• [Instructions for the task]: From the entries below, pull out each line where "sequential" appears.

• [Material to process]:
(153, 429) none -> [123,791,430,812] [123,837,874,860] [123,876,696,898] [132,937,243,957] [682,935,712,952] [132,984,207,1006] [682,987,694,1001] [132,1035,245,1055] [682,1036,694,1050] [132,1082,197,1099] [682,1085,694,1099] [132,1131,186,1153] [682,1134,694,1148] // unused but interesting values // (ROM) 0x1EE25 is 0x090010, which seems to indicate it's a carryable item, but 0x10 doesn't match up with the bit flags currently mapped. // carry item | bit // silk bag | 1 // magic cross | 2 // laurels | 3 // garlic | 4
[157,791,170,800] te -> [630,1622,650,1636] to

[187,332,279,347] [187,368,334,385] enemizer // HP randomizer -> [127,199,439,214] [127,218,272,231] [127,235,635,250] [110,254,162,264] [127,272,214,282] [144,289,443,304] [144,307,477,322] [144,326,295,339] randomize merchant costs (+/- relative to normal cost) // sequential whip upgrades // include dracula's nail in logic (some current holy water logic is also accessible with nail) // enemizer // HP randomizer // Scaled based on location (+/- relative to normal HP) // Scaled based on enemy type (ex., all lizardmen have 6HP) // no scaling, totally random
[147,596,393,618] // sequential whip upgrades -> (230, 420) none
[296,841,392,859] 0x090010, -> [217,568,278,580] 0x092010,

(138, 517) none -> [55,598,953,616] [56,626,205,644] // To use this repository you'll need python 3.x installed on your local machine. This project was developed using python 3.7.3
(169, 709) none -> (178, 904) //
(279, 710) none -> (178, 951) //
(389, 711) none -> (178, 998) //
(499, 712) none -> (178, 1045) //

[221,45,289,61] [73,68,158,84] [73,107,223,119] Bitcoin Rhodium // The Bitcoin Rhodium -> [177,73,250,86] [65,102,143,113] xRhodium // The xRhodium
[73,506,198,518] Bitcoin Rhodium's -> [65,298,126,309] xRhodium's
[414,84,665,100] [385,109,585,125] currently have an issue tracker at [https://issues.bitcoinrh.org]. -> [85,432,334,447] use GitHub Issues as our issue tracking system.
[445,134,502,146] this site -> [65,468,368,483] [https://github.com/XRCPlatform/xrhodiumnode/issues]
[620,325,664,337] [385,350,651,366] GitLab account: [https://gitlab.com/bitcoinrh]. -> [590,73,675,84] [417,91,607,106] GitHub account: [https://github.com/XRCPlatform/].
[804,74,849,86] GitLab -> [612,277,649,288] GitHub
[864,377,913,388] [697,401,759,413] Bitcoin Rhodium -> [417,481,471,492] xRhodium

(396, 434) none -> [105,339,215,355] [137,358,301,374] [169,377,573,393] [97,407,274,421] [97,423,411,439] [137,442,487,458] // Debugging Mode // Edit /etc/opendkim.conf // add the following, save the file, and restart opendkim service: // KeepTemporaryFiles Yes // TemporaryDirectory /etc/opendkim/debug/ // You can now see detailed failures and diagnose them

• [Exercise solution]:
[187,332,279,347] [187,368,334,385] enemizer // HP randomizer -> [127,199,439,214] [127,218,272,231] [127,235,635,250] [110,254,162,264] [127,272,214,282] [144,289,443,304] [144,307,477,322] [144,326,295,339] randomize merchant costs (+/- relative to normal cost) // sequential whip upgrades // include dracula's nail in logic (some current holy water logic is also accessible with nail) // enemizer // HP randomizer // Scaled based on location (+/- relative to normal HP) // Scaled based on enemy type (ex., all lizardmen have 6HP) // no scaling, totally random
[147,596,393,618] // sequential whip upgrades -> (230, 420) none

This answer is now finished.